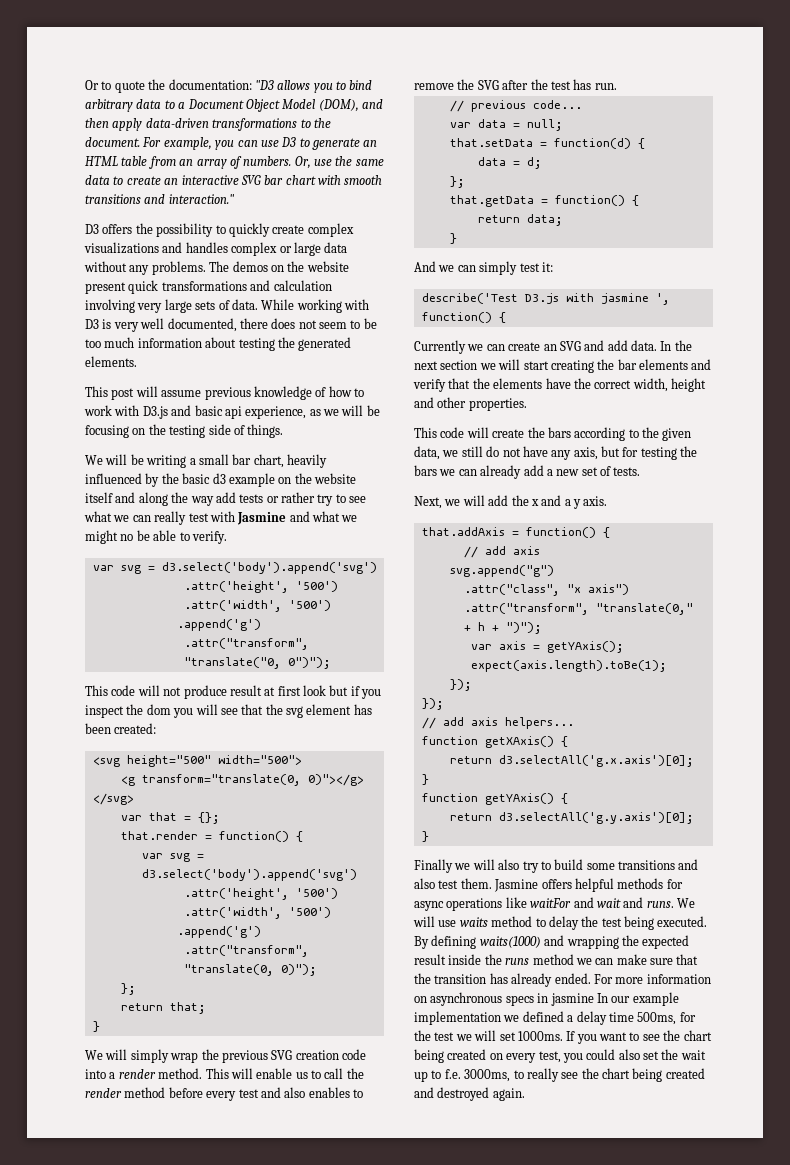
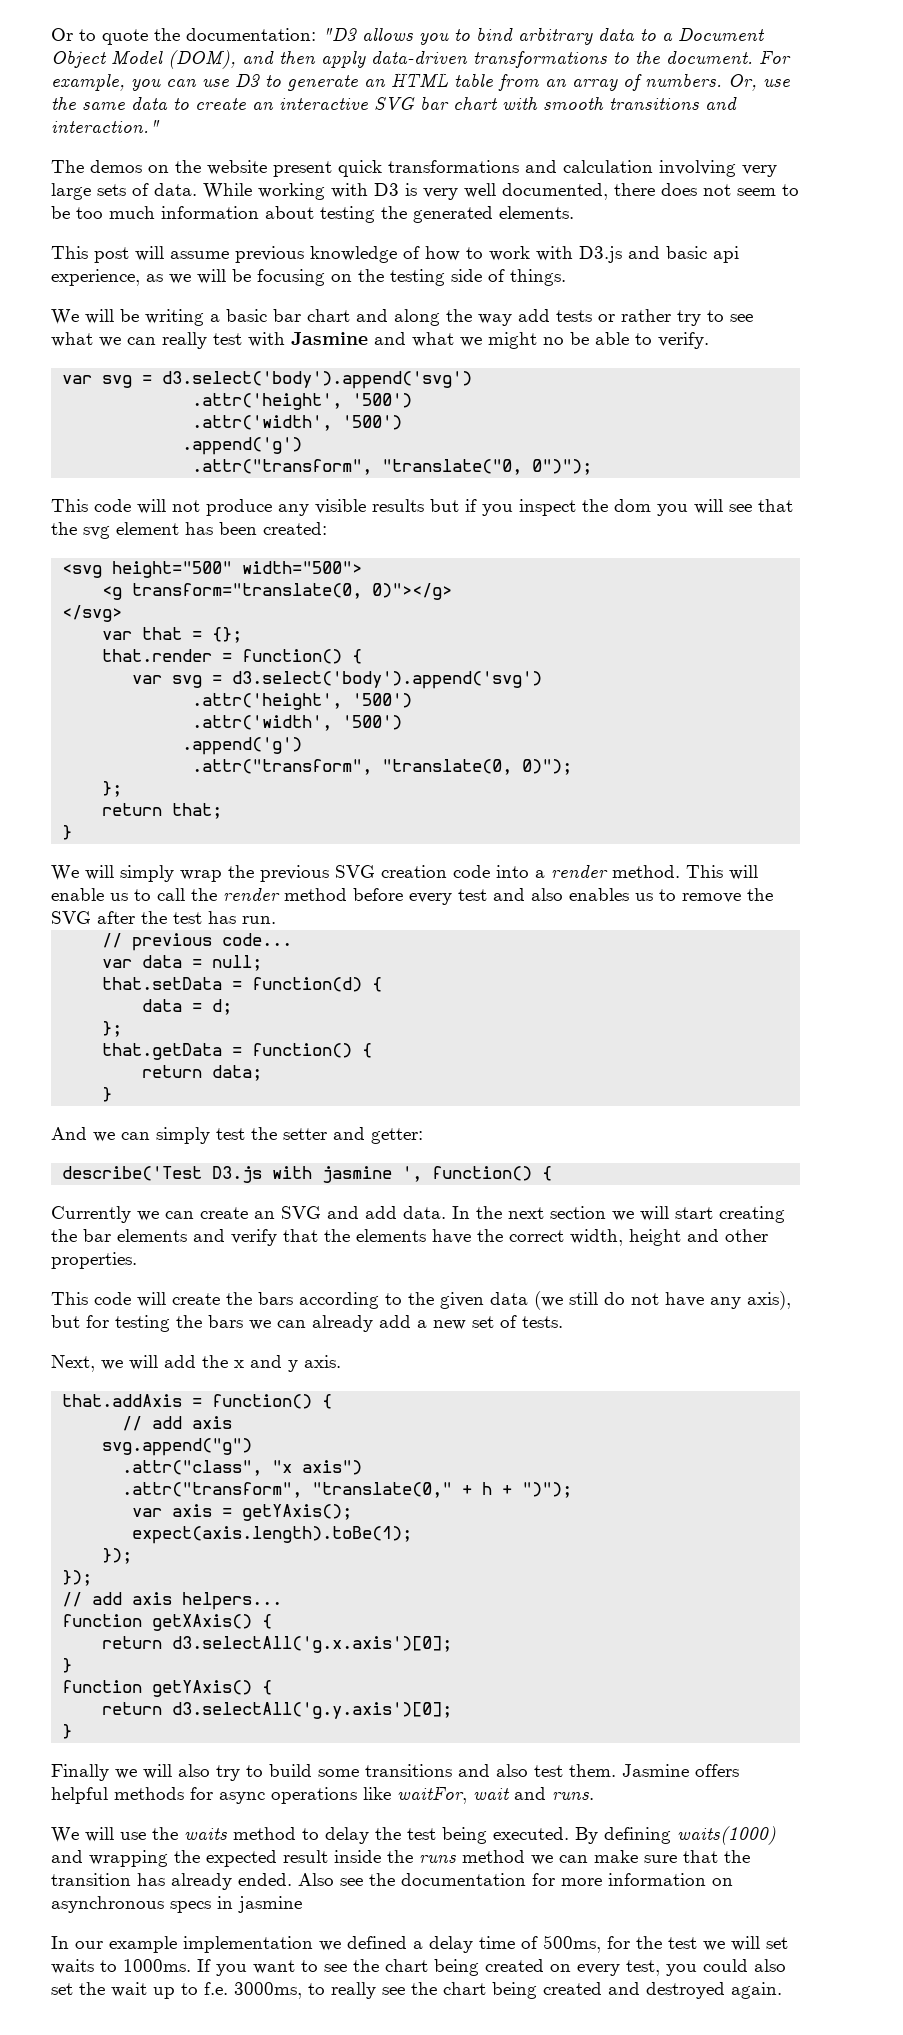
[85,223,354,237] [84,242,348,256] [84,261,206,275] D3 offers the possibility to quickly create complex visualizations and handles complex or large data without any problems. -> (160, 126) none
[198,454,327,468] [85,473,356,487] [85,492,113,503] small bar chart, heavily influenced by the basic d3 example on the website itself -> [226,309,350,322] basic bar chart
[229,685,326,696] result at first look -> [278,499,424,516] any visible results
(350, 1092) none -> [635,893,653,901] us
[541,262,553,272] it: -> [251,1127,423,1144] the setter and getter:
[414,446,459,460] data, we -> [490,1291,563,1310] data (we
[573,447,598,460] axis, -> [747,1291,791,1310] axis),
[564,499,571,506] a -> (282, 1361) none
[530,897,594,908] waitFor and -> [397,1786,467,1804] waitFor,
(674, 904) none -> (594, 1795) //
(457, 923) none -> [152,1827,178,1840] the
[593,974,613,984] For -> [298,1873,555,1886] Also see the documentation for
(594, 999) none -> (302, 1904) //
(634, 1017) none -> [521,1936,538,1949] of
(516, 1036) none -> [51,1959,117,1974] waits to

┄┄┄┄┄┄┄┄┄┄

PROBLEM TO SOLVE:
Repeat the records in full, exactly as they appear, but with the pictures removed.

WORKED SOLUTION:
[85,223,354,237] [84,242,348,256] [84,261,206,275] D3 offers the possibility to quickly create complex visualizations and handles complex or large data without any problems. -> (160, 126) none
[198,454,327,468] [85,473,356,487] [85,492,113,503] small bar chart, heavily influenced by the basic d3 example on the website itself -> [226,309,350,322] basic bar chart
[229,685,326,696] result at first look -> [278,499,424,516] any visible results
(350, 1092) none -> [635,893,653,901] us
[541,262,553,272] it: -> [251,1127,423,1144] the setter and getter:
[414,446,459,460] data, we -> [490,1291,563,1310] data (we
[573,447,598,460] axis, -> [747,1291,791,1310] axis),
[564,499,571,506] a -> (282, 1361) none
[530,897,594,908] waitFor and -> [397,1786,467,1804] waitFor,
(674, 904) none -> (594, 1795) //
(457, 923) none -> [152,1827,178,1840] the
[593,974,613,984] For -> [298,1873,555,1886] Also see the documentation for
(594, 999) none -> (302, 1904) //
(634, 1017) none -> [521,1936,538,1949] of
(516, 1036) none -> [51,1959,117,1974] waits to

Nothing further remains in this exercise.